Work instruction: Gather every line below where "panel" appears.

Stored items
************
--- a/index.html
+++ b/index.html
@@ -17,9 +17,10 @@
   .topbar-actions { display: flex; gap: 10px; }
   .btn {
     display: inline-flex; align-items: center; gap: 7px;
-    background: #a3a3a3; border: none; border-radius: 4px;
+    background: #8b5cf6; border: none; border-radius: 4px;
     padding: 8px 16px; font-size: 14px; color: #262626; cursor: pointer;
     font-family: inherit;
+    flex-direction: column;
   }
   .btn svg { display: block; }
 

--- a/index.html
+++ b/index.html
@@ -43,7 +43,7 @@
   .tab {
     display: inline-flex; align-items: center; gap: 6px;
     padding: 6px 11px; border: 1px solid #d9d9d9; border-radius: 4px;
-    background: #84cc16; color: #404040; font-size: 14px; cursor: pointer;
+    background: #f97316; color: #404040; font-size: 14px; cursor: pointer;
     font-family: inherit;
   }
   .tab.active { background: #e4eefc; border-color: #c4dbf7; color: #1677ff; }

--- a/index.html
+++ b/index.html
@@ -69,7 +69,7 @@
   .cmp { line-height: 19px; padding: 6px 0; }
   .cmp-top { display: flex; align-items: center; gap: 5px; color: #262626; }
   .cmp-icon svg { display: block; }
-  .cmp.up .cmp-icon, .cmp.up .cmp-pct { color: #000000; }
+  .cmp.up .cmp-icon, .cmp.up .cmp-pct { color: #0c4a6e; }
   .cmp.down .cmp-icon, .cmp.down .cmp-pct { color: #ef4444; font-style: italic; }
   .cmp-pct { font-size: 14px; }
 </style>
************
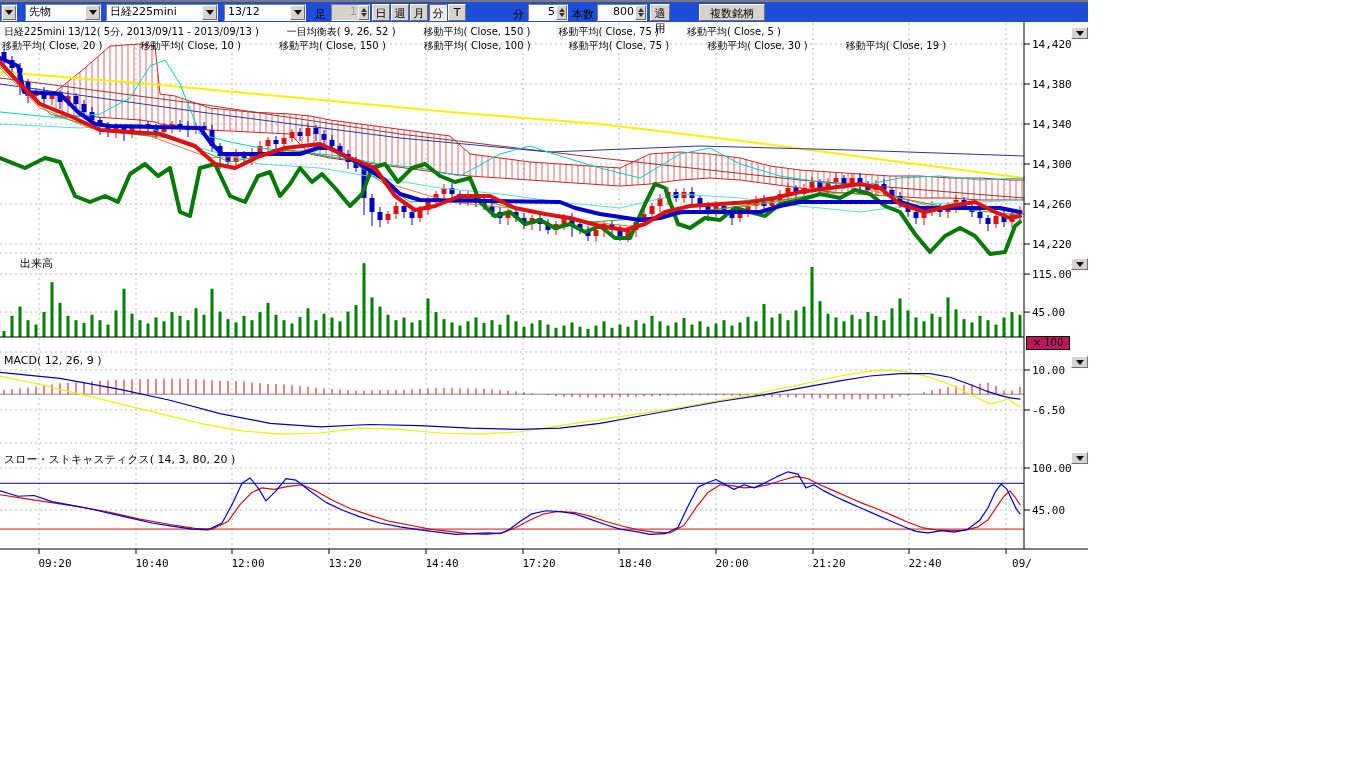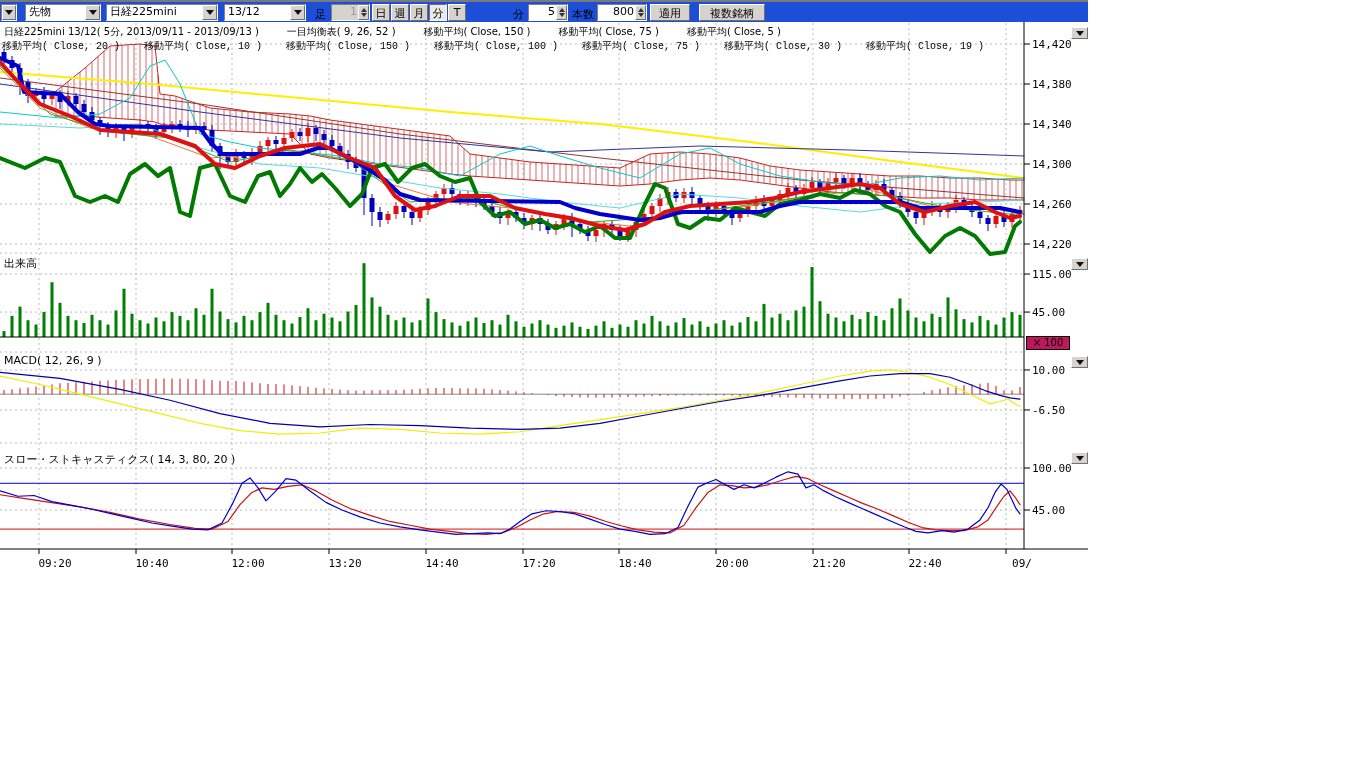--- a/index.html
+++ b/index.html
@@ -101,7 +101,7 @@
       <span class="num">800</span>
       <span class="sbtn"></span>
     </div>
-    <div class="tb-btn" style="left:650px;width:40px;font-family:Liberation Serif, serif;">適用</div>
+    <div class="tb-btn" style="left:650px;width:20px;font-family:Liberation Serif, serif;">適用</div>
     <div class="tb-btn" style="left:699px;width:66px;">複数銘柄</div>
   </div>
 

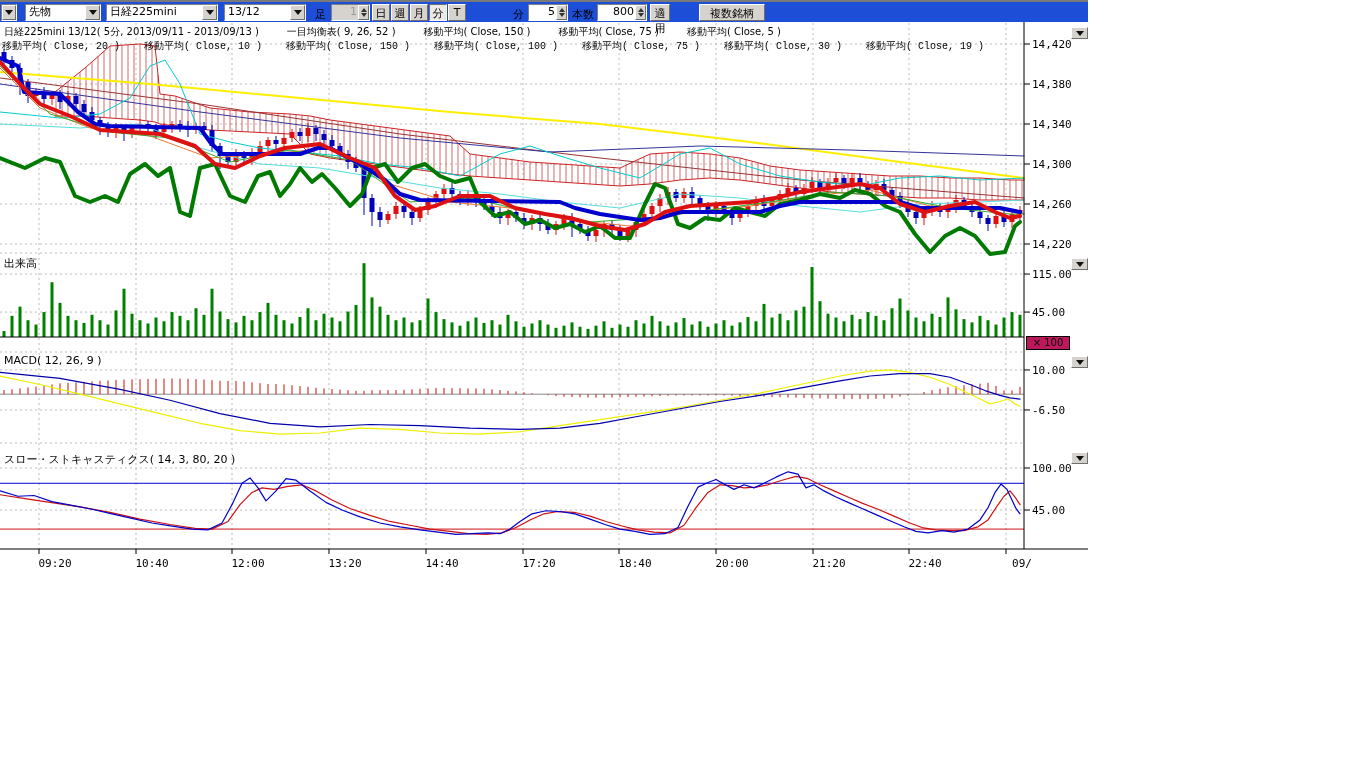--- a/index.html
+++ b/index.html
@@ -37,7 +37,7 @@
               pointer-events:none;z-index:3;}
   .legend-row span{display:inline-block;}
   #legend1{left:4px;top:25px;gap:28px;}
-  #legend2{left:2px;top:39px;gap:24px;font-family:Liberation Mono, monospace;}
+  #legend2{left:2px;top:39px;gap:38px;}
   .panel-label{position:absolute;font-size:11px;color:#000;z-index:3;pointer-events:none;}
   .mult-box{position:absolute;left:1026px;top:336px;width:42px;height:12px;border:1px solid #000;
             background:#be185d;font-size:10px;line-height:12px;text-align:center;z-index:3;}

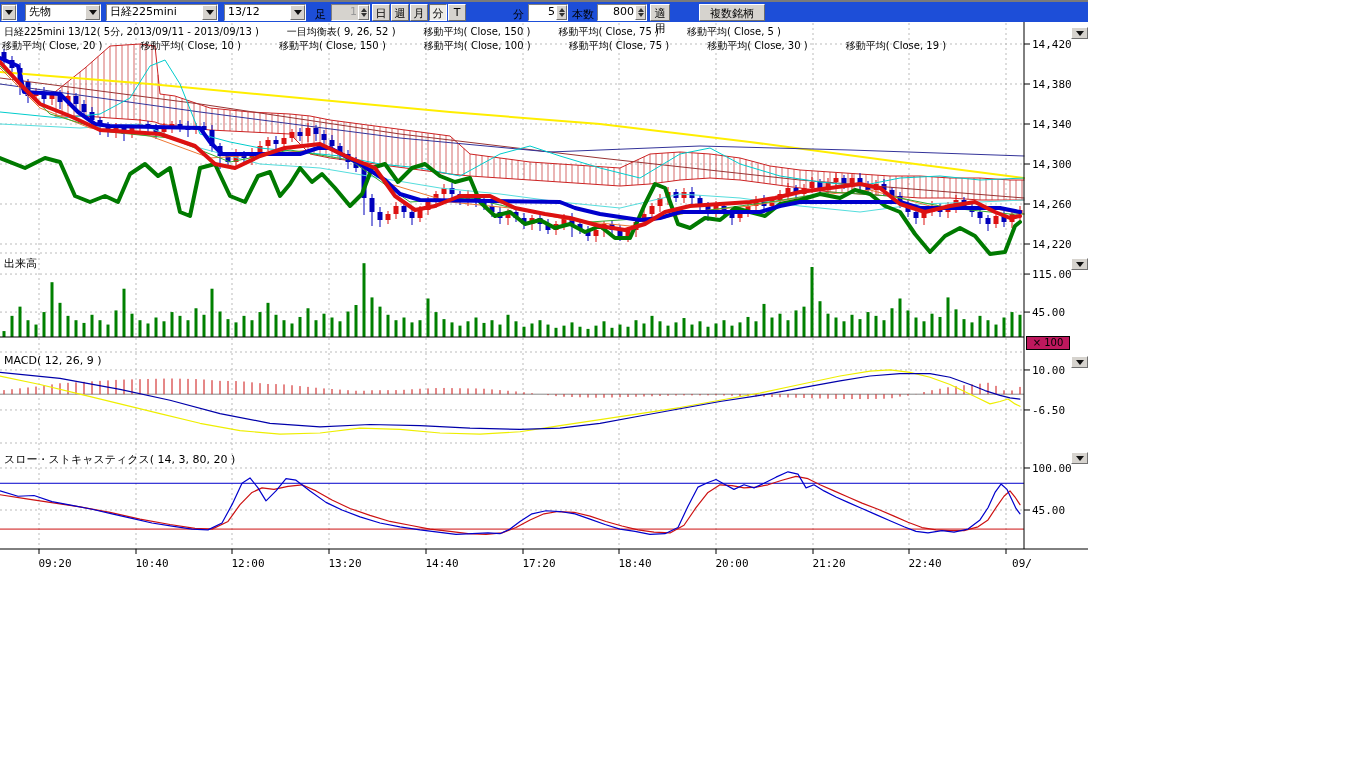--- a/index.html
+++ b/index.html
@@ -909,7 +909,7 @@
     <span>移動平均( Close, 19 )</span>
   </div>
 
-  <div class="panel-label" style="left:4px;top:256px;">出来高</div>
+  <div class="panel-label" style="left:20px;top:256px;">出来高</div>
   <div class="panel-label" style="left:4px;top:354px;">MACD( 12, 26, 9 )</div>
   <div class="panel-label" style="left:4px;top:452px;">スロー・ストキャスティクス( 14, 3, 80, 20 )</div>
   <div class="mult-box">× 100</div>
************
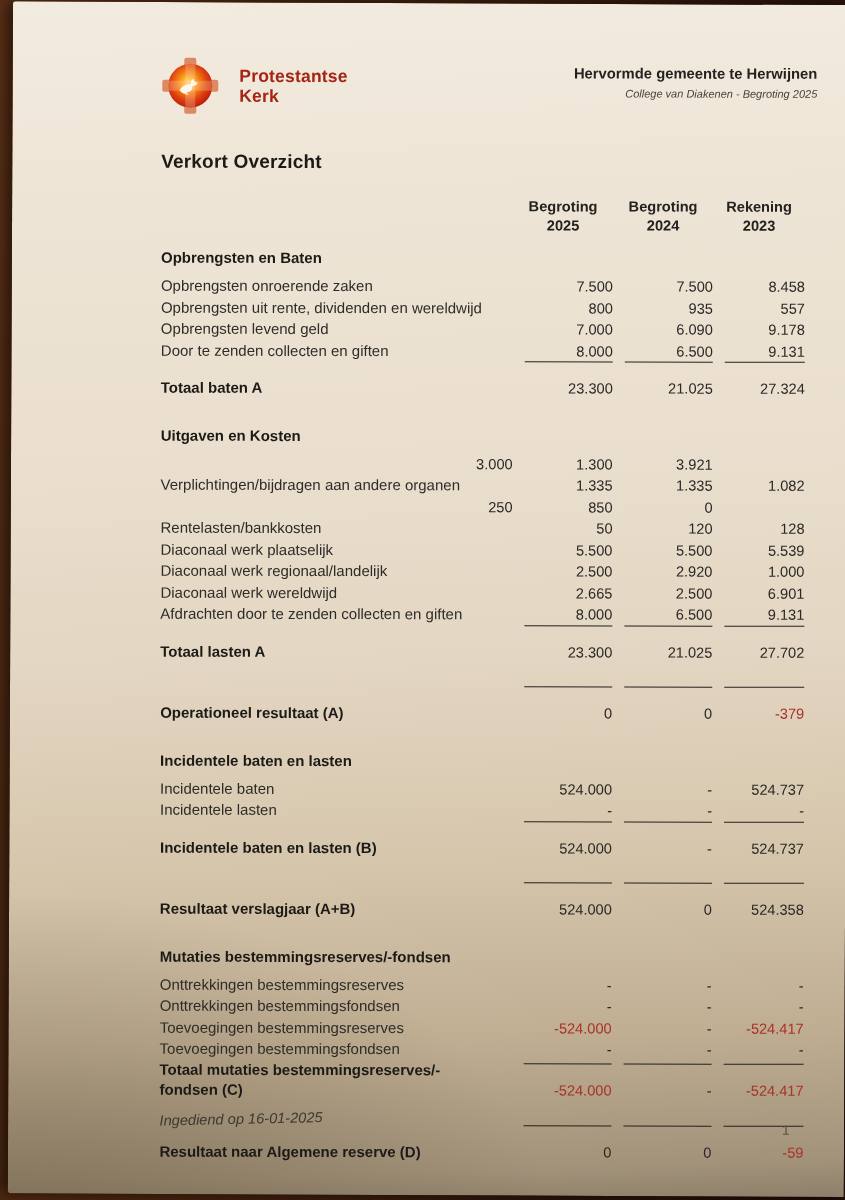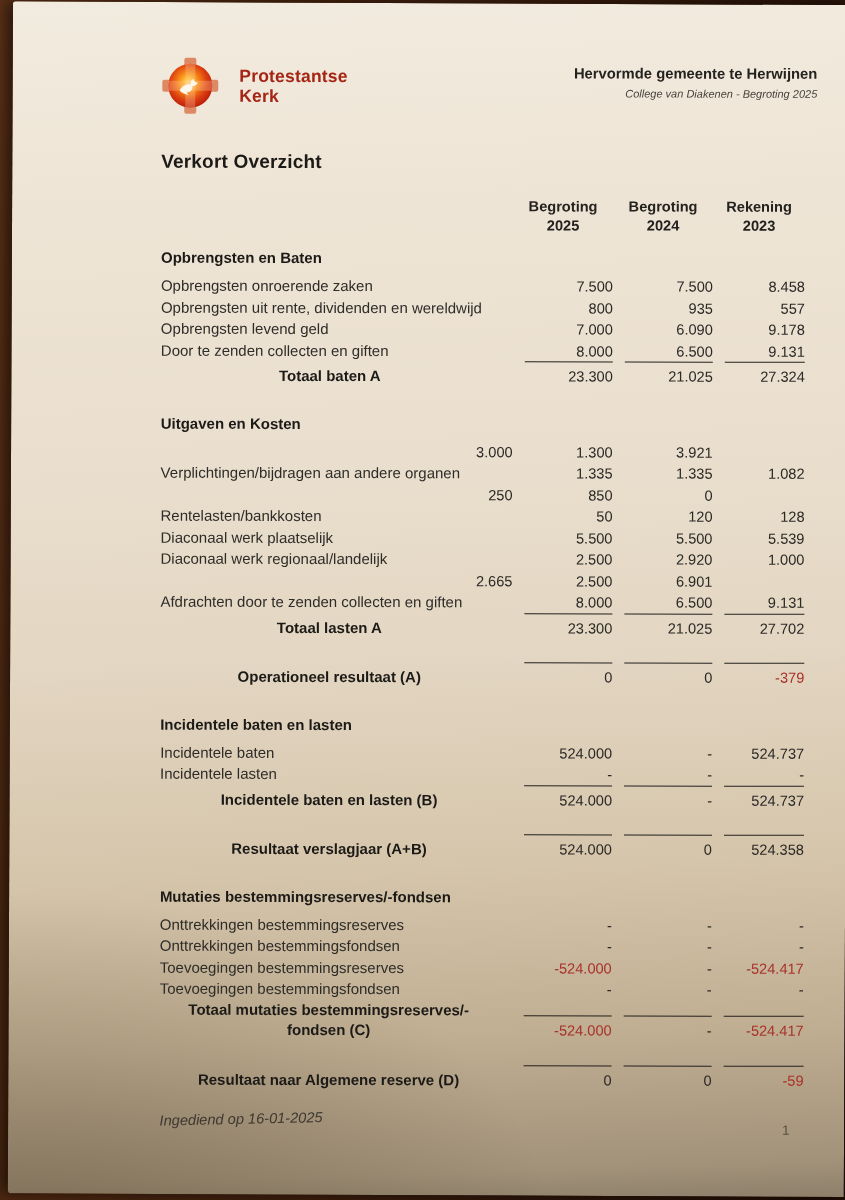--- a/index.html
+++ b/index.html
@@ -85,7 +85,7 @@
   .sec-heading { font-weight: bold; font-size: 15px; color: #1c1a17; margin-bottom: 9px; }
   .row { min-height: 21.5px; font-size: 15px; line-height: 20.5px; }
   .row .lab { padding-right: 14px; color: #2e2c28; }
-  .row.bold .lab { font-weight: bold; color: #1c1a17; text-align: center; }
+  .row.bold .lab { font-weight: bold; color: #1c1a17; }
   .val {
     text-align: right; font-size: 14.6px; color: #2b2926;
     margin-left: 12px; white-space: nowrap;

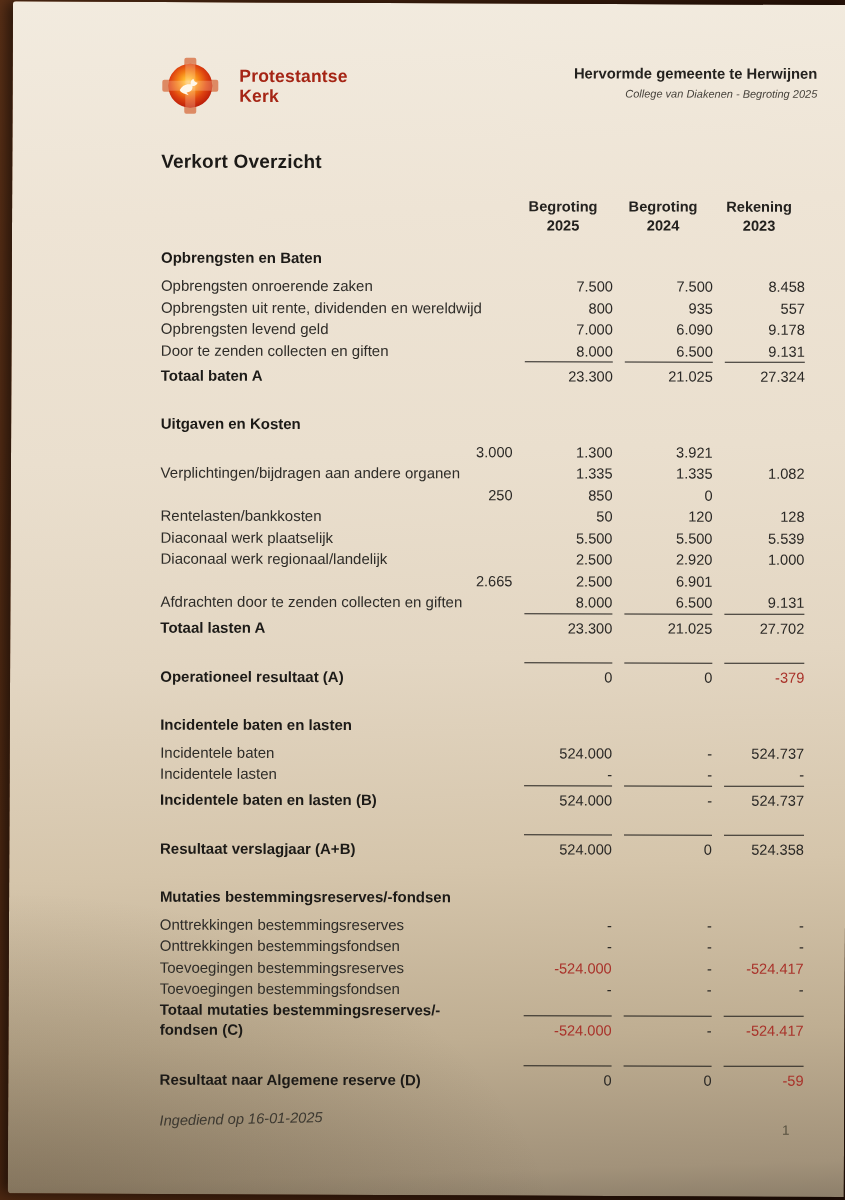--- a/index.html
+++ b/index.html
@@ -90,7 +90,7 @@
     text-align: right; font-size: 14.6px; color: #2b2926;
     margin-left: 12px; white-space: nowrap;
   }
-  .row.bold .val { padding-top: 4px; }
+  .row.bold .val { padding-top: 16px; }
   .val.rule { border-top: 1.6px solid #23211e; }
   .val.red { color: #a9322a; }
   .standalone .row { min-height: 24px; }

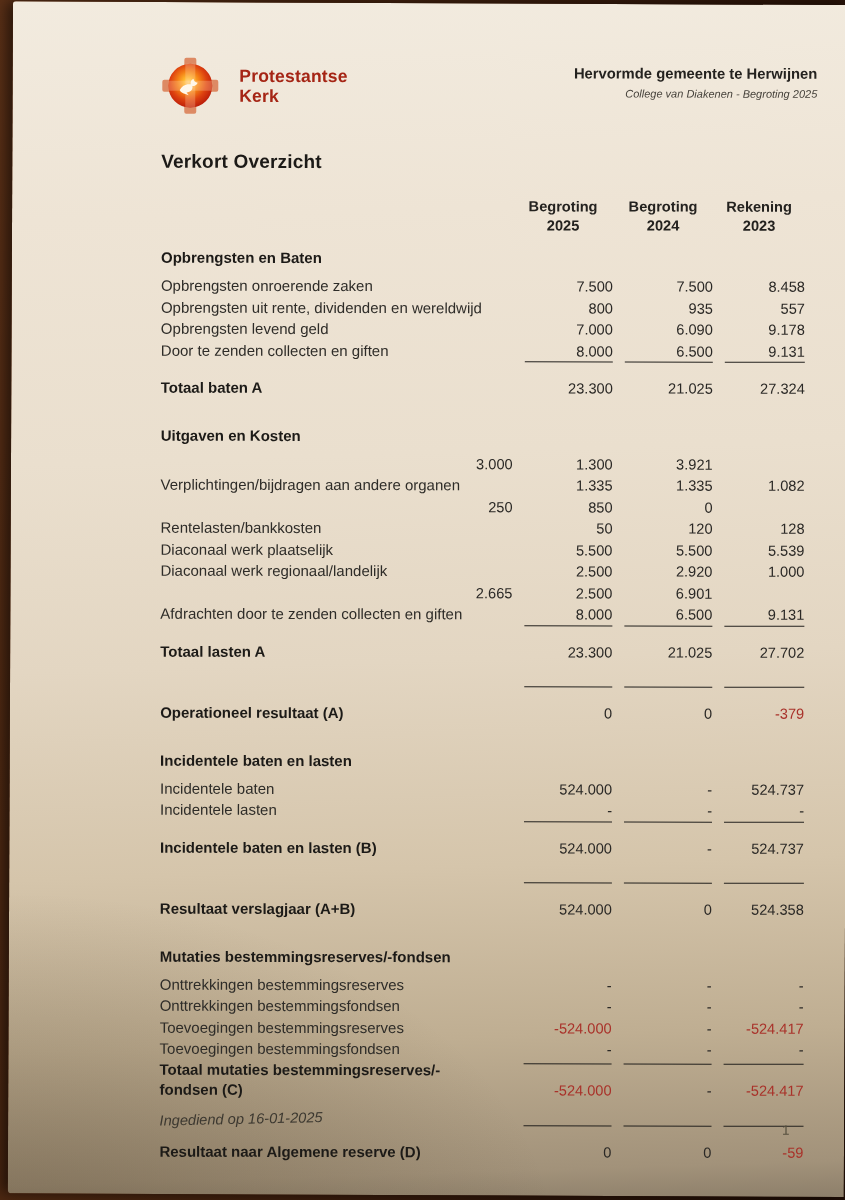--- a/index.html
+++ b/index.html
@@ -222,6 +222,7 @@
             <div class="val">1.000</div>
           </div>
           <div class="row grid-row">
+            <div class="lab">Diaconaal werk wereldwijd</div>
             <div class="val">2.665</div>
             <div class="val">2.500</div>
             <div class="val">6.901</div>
************
Solution to this task:
   .panel-label{position:absolute;font-size:11px;color:#000;z-index:3;pointer-events:none;}
-  <div class="panel-label" style="left:4px;top:256px;">出来高</div>
+  <div class="panel-label" style="left:20px;top:256px;">出来高</div>
   <div class="panel-label" style="left:4px;top:354px;">MACD( 12, 26, 9 )</div>
   <div class="panel-label" style="left:4px;top:452px;">スロー・ストキャスティクス( 14, 3, 80, 20 )</div>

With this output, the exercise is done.